Dünkü kararda, ‘işlenmemiş gıda kaynaklı enflasyon düşüşü’ vurgusu olsa da; “çekirdek enflasyon eğilimindeki iyileşmenin sınırlı olması likidite politikasındaki sıkı duruşun korunmasını gerektirmektedir” deniliyor.
‘Sıkı duruş’, bugünlerde yüzde 8.70’de olan ortalama fonlama faizinin pek de aşağı gelmemesi olarak işaret ediliyorsa; geriye yani gelecek toplantıya bir şey kalmıyor. Rötuştan başka.

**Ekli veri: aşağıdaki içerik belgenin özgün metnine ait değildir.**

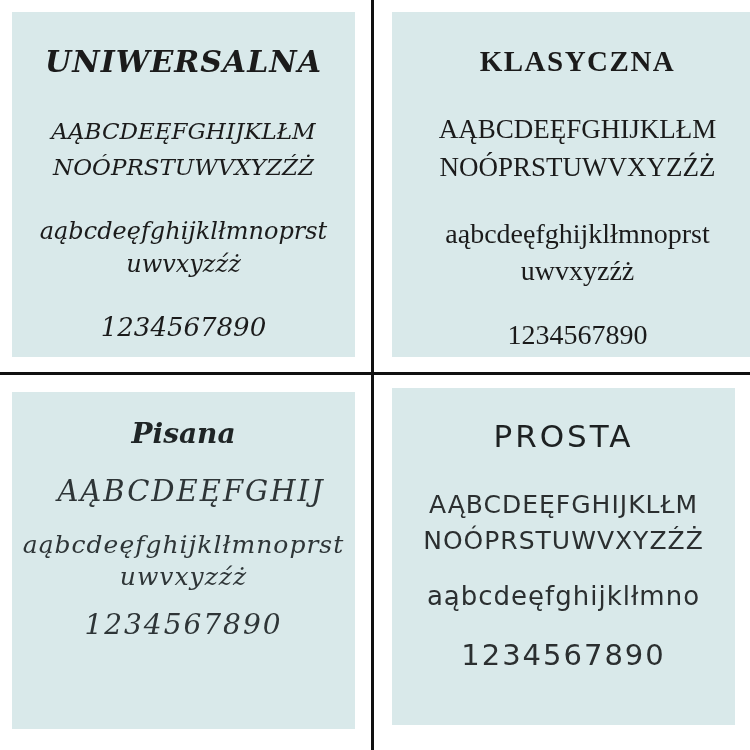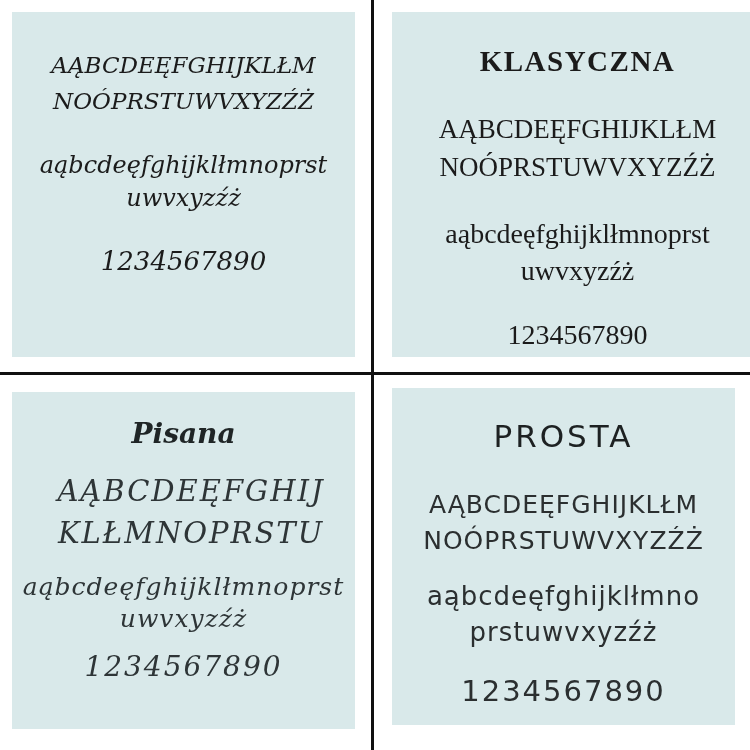--- a/index.html
+++ b/index.html
@@ -67,6 +67,7 @@
 <div class="hline"></div>
 
 <section class="panel tl f-uni">
+  <div class="title line">UNIWERSALNA</div>
   <div class="upper">
     <div class="line">AĄBCDEĘFGHIJKLŁM</div>
     <div class="line">NOÓPRSTUWVXYZŹŻ</div>

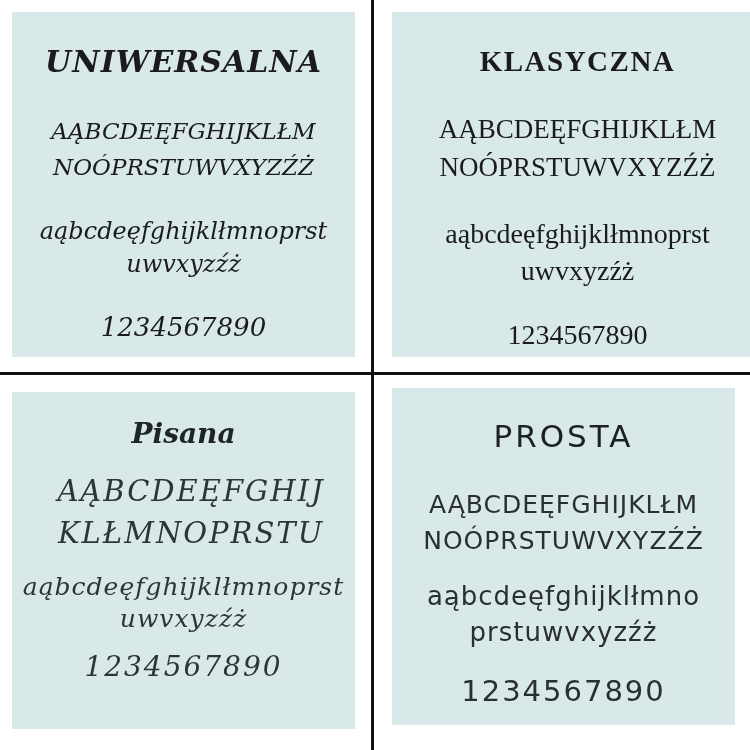--- a/index.html
+++ b/index.html
@@ -96,7 +96,6 @@
   <div class="title line">Pisana</div>
   <div class="upper">
     <div class="line">AĄBCDEĘFGHIJ</div>
-    <div class="line">KLŁMNOPRSTU</div>
   </div>
   <div class="lower">
     <div class="line">aąbcdeęfghijklłmnoprst</div>

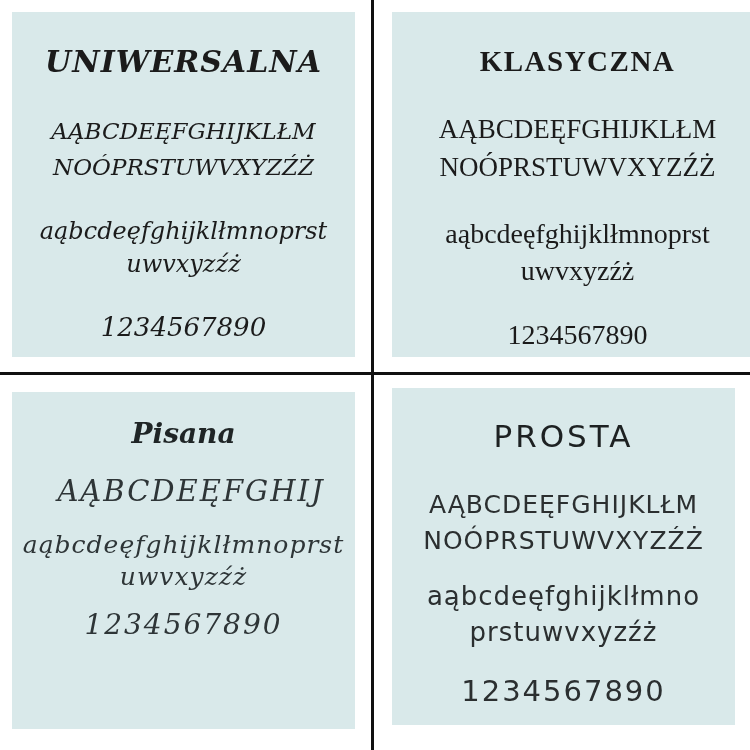--- a/index.html
+++ b/index.html
@@ -112,7 +112,6 @@
   </div>
   <div class="lower">
     <div class="line">aąbcdeęfghijklłmno</div>
-    <div class="line">prstuwvxyzźż</div>
   </div>
   <div class="numbers line">1234567890</div>
 </section>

Dünkü indirimle, tavan yüzde 10, taban yüzde 7.25 ortalama fonlama faizi de yüzde 8.70’de. Hani ağustos ayından beri söylenen o ‘sadeleştirme’ ve de ‘koridoru daraltma’ operasyonu ikinci adımını görmüş oldu. Aslında geldiği yerde de simetri sağlanmış oldu. Taban faiz yüzde 7.25 ile tavan yüzde 10’luk faizin orta noktası yüzde 8.625’e karşılık geliyor; bu da ortalama fonlama faizinin yaklaştığı yer. Yüzde 10’la beraber bugünden itibaren oraya oturacak.

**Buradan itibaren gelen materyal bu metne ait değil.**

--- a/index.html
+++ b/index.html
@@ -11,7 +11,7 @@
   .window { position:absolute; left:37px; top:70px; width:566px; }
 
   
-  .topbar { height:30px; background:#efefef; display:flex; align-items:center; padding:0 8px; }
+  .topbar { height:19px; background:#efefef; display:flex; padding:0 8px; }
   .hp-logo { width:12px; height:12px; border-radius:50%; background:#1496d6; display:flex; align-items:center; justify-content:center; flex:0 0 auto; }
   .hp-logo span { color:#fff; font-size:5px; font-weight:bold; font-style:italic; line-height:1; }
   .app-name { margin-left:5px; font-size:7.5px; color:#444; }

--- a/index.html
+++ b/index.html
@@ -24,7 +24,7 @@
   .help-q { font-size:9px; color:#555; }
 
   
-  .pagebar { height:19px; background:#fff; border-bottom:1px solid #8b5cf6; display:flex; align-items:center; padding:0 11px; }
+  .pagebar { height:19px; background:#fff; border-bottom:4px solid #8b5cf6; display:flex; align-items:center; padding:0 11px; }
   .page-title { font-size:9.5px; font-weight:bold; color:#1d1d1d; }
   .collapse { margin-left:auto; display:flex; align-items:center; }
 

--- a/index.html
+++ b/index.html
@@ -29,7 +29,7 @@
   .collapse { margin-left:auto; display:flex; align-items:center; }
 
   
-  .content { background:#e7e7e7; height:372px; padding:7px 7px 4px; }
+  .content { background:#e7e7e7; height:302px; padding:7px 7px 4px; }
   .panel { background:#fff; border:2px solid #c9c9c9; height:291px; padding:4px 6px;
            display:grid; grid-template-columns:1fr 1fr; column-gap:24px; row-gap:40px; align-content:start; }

Görev yaptığı 5 yılda Başçı geriye ne bıraktı?
Koltuğu devraldığında da Başçı’nın iyi bir iktisatçı olduğuna şüphe yoktu; sonrasında da iktisat yazınındaki gelişmeleri takip etmesi ve bunu çevresi ile paylaşması dikkat çekiyordu. Donanımı hiçbir zaman tartışma konusu olmadı.
Sorun şu idi; iyi bir ‘aşçı’ olmakla, iyi bir ‘lokantacı’ olmak farklı idi. Başçı da, bu ikilemin içinde kaldı. Yönetebilecekken, durumu idare etti. Para politikası duruşu, ‘ne şiş yansın ne kebap’ olunca, verdiği sinyaller de hep karmakarışık oldu. Yılmaz’dan öğrendiği iki unsur yer değiştiriverdi; kararsız bir iddialılık.
1 Kasım seçimlerinde yeterli oyu alamadığı için seçilemeyen Durmuş Yılmaz, kurultay sürecine giren Milliyetçi Hareket Partisi’nde genel başkan adaylarından Meral Akşener’in ekonomi kurmayı olarak yer alıyor.
7 Haziran milletvekili seçimiyle siyasete atılarak Uşak’tan seçilen Merkez Bankası eski başkanı ve Cumhurbaşkanlığı eski danışmanı Durmuş Yılmaz, 1 Kasım’da seçilememişti. Cumhurbaşkanlığı’ndaki görev süresi dolduktan sonra doğru bildiğini söyleyen tutumu ile dikkat çekmişti.
7 Haziran seçimleri sonrasında da 80 milletvekili kazanan, ancak 1 Kasım seçiminde 40 milletvekiline düşen partide, bu sonuçları yine kendi üslubunca doğrudan genel merkezdeki parti yetkililerine değerlendiren Durmuş Yılmaz’ın, hoşgörülü bir karşılık bulamadığını öğrenmiştim.
Merkez Bankası başkanlığına atanacak olan Murat Çetinkaya’nın bankada başkan yardımcısı olabilmesi için 2012’de yasa değişikliği yapılmıştı. Pazartesi günü başkanlığa atama açıklamasından sonra da Merkez Bankası’ndaki özgeçmişi değiştirildi. 2012’deki ilk atamadan başlayalım. Önceki yasa maddesi, atanacak başkan yardımcılarının hukuk, maliye, ekonomi, işletme, bankacılık ve finans alanlarından birinde lisans ya da lisansüstü öğrenim görmüş olmalarını, yeterli bilgi ve deneyime sahip olup mesleklerinde en az 10 yıl çalışmış olmaları şartını taşımalarını arıyordu.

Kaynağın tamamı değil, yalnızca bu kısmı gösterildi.